The most simplistic way of using this tool is to
1. scroll through the characters displayed until you find the one you want
2. click on it
3. click on Select or simply double click on it.

This will add the character to the Characters to Copy field. You can add more than one character to this field — simply double click on the additional characters. Once all of the characters you want are selected, click on Copy to copy them to the Windows clip board. You can then select the target position in your document and click paste to insert the characters into your document. With the Advanced view option checked, you can also search for Unicode characters by Name or Group. Some programs, such as Wordpad, allow you to actually click and drag characters from Character Map into your other application.

Character combinations for degree symbol
Figure 2: Character combinations for degree symbol

If you don't want to resort to using a separate application, there are additional options built directly into the operating system. With current versions of Microsoft Windows, first toggle Num Lock on. Now, while keeping the Alt key depressed, type in the numeric value of the Unicode character using the number pad keys. This is obviously somewhat more restrictive, as most people are not inclined to memorize the four-digit code for all of the possible Unicode characters. However, if you frequently use just a few symbols, you might be inclined to learn, for example, that 0176 was the decimal code for the Degree Sign (°).

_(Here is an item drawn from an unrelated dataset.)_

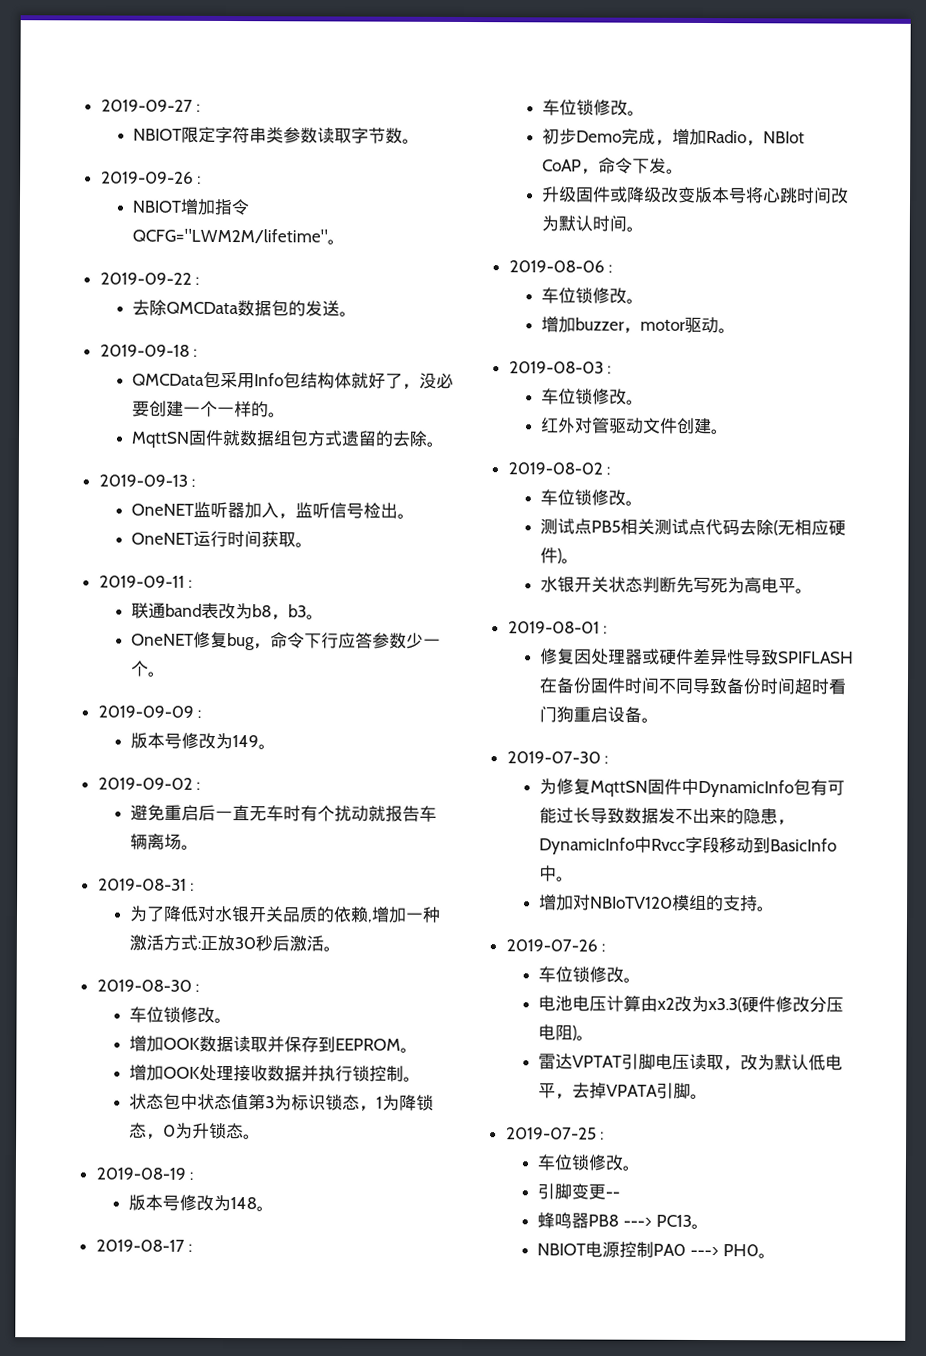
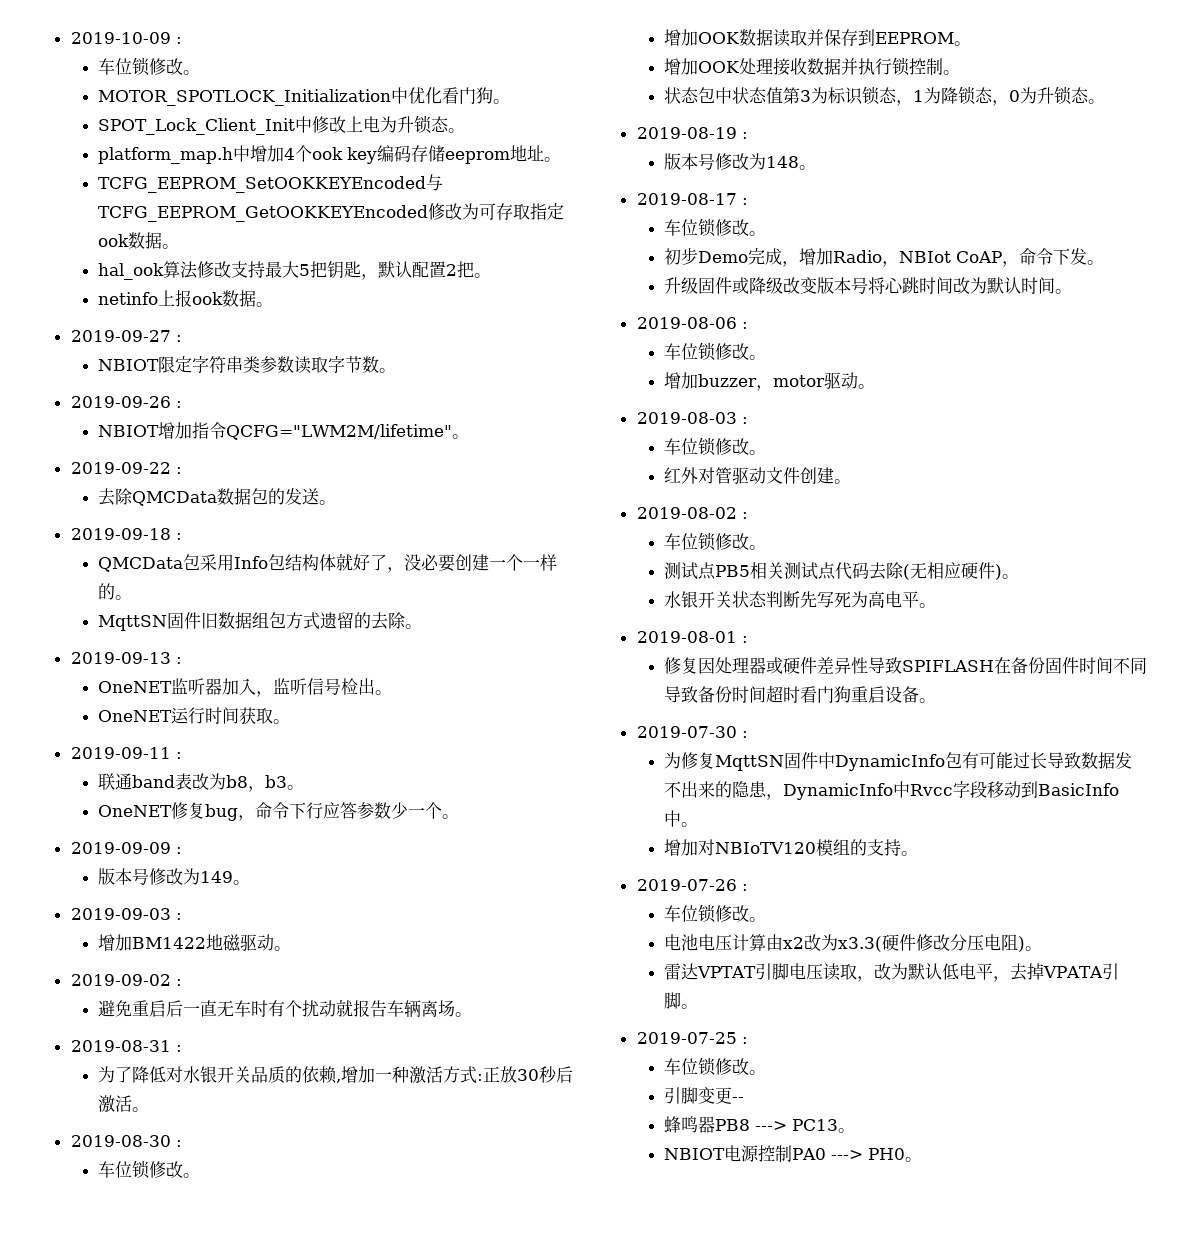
(100, 105) none -> [70,32,182,44] [98,57,201,76] [98,87,511,106] [98,115,466,135] [98,145,562,164] [98,174,444,193] [98,203,565,222] [98,232,180,249] [98,261,492,280] [98,290,274,307] 2019-10-09 : // 车位锁修改。 // MOTOR_SPOTLOCK_Initialization中优化看门狗。 // SPOT_Lock_Client_Init中修改上电为升锁态。 // platform_map.h中增加4个ook key编码存储eeprom地址。 // TCFG_EEPROM_SetOOKKEYEncoded与TCFG_EEPROM_GetOOKKEYEncoded修改为可存取指定ook数据。 // hal_ook算法修改支持最大5把钥匙，默认配置2把。 // netinfo上报ook数据。 //
[222,429,242,447] 就 -> [201,612,219,629] 旧
(277, 747) none -> [70,908,182,920] [98,934,292,952] // 2019-09-03 : // 增加BM1422地磁驱动。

The potential gotcha here is that Microsoft has changed their encoding scheme several times over the years. In the original version of their Disk Operating System (DOS), they supported just the 128 character ASCII character set. With Windows 3.1, this was expanded to a 224-character set, frequently refereed to as the Windows ANSI character set, though it was never actually an official ANSI standard. This character set is also know as Code Page 1252 and Latin 1 Windows to differentiate it from the original proposed standard ISO/IEC 8859-1 which is also informally known as Latin 1. It incorporates support for many of the special characters used in Western European languages, but still omits many used in a variety of Eastern European languages. Languages without European roots weren’t even considered. Support for the ANSI character set was later included in DOS with the addition of their ANSI.SYS driver. In Windows 95 through Windows 98, Microsoft expand font support with what was called Windows Glyph List 4 (WGL4) to include 652 distinct characters. With Windows 2000 through Windows Vista, Microsoft has been including expanded support for what is known as Unicode. Supported by a variety of international standard bodies, this was originally conceived to support 65,000 characters. This initial implementation was designated as the Basic Multilingual Plane, sometimes referred to as just Plane 0.

BabelMap
Figure 3: BabelMap

As this is still insufficient to represent all known characters, Unicode was expanded to include 16 additional planes. Note that, while around 100,000 characters have been defined in Unicode, no single font exists which can display all of them. More detail on Microsoft’s evolving font support can be found in Brian Liningston’s and Paul Thurrott’s book Windows Vista Secrets from John Wiley and Sons [ISBN: 0764577042, ©2007, 647 pp, $39.99]. Another excellent reference is Jukka "Yucca" Korpela’s extensive exploration of the topic in his article “A Tutorial on Character Code Issues.” Reading through Jukka's article is strongly recommended for anyone intending to do more than just enter a character into a document. Specifically, it goes through a careful examination of characters and the frequently misused terminology associated with them, such as the differences between character repertoire, character code, character set and character encoding. This frequent misuse, even by experts in the field, has made a complicated topic even more confusing.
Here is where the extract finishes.